- **What you need to do**
Every line containing "solid" should be copied out. Go through the entries and find them.

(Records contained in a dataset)
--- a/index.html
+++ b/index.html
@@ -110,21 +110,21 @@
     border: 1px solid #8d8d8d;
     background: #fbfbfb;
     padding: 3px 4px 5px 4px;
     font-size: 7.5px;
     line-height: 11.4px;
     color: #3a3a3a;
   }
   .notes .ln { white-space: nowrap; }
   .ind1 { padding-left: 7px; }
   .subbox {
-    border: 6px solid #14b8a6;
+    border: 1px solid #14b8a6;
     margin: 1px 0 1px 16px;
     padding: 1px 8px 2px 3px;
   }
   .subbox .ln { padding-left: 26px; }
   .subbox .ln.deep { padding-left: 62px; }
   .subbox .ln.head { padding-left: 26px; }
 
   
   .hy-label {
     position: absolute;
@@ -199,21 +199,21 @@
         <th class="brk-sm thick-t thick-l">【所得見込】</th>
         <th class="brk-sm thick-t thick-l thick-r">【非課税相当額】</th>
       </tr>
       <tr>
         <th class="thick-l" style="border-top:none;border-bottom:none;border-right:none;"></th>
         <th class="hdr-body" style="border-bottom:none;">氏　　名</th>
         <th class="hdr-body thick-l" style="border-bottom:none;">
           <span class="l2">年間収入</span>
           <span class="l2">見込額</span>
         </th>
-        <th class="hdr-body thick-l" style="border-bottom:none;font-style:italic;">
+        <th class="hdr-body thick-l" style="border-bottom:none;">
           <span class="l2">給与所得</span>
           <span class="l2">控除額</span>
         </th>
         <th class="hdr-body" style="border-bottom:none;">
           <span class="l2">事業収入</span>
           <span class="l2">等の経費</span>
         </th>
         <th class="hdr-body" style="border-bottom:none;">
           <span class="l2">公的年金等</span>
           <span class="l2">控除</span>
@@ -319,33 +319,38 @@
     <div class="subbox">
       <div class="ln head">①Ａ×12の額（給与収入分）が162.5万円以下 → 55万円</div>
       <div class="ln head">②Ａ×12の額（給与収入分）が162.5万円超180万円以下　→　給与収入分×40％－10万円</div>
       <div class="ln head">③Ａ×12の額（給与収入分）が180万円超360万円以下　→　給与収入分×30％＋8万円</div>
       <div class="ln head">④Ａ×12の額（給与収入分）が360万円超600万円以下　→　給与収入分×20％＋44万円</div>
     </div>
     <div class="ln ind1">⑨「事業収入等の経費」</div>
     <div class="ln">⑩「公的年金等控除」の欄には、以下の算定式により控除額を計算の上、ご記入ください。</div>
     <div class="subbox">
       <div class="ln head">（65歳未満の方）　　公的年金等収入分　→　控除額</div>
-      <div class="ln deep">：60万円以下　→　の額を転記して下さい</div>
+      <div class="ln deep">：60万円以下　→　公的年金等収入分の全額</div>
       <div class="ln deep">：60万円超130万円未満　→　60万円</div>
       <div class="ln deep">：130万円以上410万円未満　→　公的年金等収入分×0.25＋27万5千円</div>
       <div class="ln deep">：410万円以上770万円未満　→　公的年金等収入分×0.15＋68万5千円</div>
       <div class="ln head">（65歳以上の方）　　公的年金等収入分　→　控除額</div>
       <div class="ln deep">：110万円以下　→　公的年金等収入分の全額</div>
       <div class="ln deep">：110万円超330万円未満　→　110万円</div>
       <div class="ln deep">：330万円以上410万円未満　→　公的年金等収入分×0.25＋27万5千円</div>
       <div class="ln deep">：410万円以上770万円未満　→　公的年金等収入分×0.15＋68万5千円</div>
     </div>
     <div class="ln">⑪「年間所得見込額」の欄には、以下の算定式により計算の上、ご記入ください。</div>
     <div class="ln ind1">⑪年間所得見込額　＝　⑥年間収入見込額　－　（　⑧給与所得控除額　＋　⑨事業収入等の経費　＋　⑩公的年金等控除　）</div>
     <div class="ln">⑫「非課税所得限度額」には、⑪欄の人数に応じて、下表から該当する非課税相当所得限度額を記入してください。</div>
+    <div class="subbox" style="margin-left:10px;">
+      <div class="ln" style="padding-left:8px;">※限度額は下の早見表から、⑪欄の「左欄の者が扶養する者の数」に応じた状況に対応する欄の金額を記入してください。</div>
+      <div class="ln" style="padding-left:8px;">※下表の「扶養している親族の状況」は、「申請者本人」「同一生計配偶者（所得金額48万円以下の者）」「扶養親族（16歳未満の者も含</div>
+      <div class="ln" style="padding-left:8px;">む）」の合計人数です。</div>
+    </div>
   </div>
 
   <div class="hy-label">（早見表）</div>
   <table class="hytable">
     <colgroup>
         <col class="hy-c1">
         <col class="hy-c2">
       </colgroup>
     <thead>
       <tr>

- **Task solution**
     border: 1px solid #8d8d8d;
-    border: 6px solid #14b8a6;
+    border: 1px solid #14b8a6;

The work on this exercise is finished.